Mrs. Libby was a large iron-gray widow of sixty, insatiably greedy of
such fleshly comforts as had ever come within her knowledge--soft
cushions, heavily sweetened dishes, finer clothing than her neighbors.
She had cold eyes, and nature had formed her mouth and jaw like the
little silver-striped adder that I found one day, mangled by some
passing cart, in the yellow dust of the road. Her lips were stretched
for ever in that same flat, immutable smile. When she moved her head,
you caught the gleam of a string of gold beads, half-hidden in a crease
of her stout throat. She had still a coarsely handsome figure, she was
called a fine looking woman; and every afternoon she sat and sewed by
the window of her parlor, dressed in a tight, black gown, with
immaculate cuffs about her thick wrists. The neighbors--thin, overworked
women, with numerous children--were too tired and busy to be envious.
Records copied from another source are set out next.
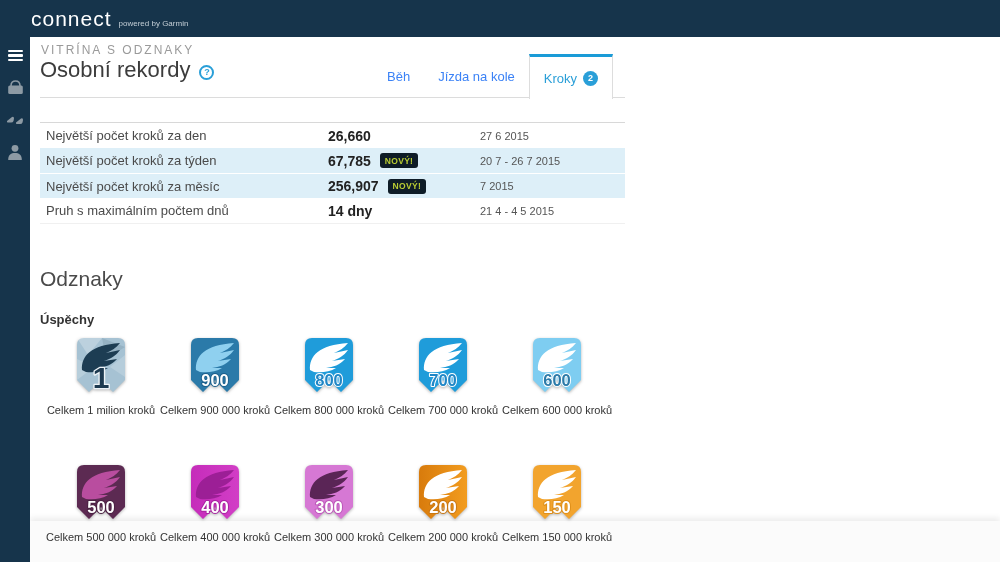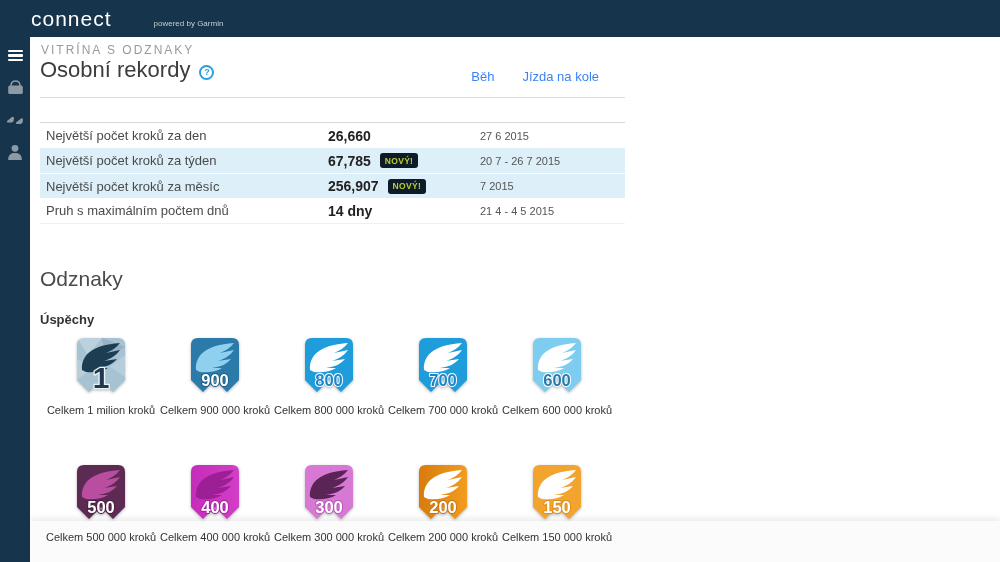--- a/index.html
+++ b/index.html
@@ -7,7 +7,7 @@
   body { font-family:"Liberation Sans","DejaVu Sans",sans-serif; background:#fff; position:relative; }
 
   
-  .header { position:absolute; left:0; top:0; width:1000px; height:37px; background:#16344b; display:flex; align-items:center; z-index:10;gap:35px; }
+  .header { position:absolute; left:0; top:0; width:1000px; height:37px; background:#16344b; display:flex; align-items:center; z-index:10; }
   .logo { color:#fff; font-size:21px; letter-spacing:1px; margin-left:31px; font-weight:400; }
   .tagline { color:#c3ced6; font-size:8px; margin-left:7px; margin-top:9px; }
 

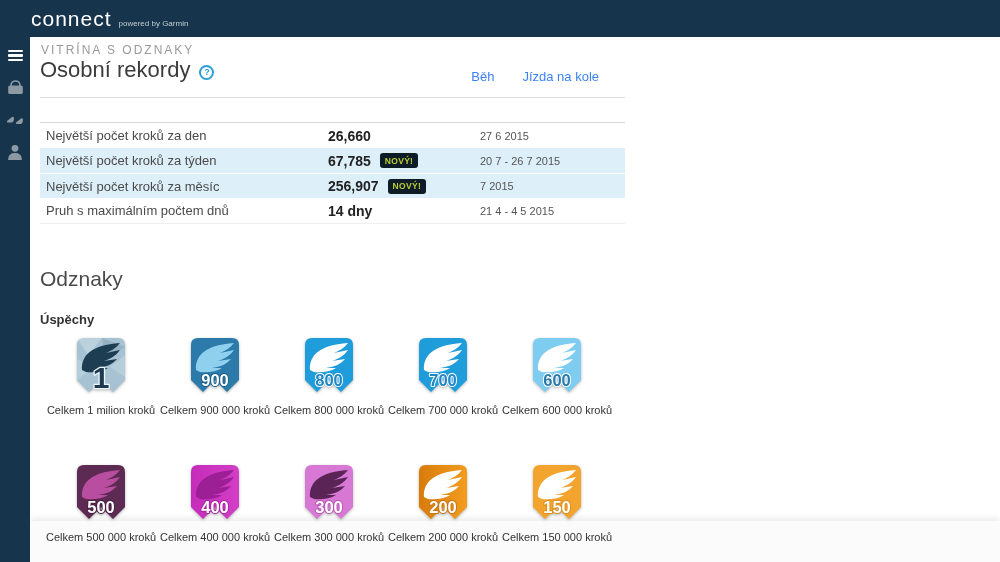--- a/index.html
+++ b/index.html
@@ -105,6 +105,10 @@
       </div>
       <div class="tab">
         <span>Jízda na kole</span>
+      </div>
+      <div class="tab active">
+        <span>Kroky</span>
+        <span class="tab-count">2</span>
       </div>
     </div>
They thought her very genteel. Her husband, before his last illness, had
kept a large grocery store in a village on the South side of the Island.
It gave her a presumptive right to the difference in her ways, to the
stuff gown of an afternoon, to the use of butter instead of lard in her
cookery, to the extra thickness and brightness of her parlor carpet.
For days I steeped my soul in the peace and quiet. In the long mornings
I went down the grassy path to the beach, and lay on the yellow sands,
as lost to the world as if I were in some vast solitude.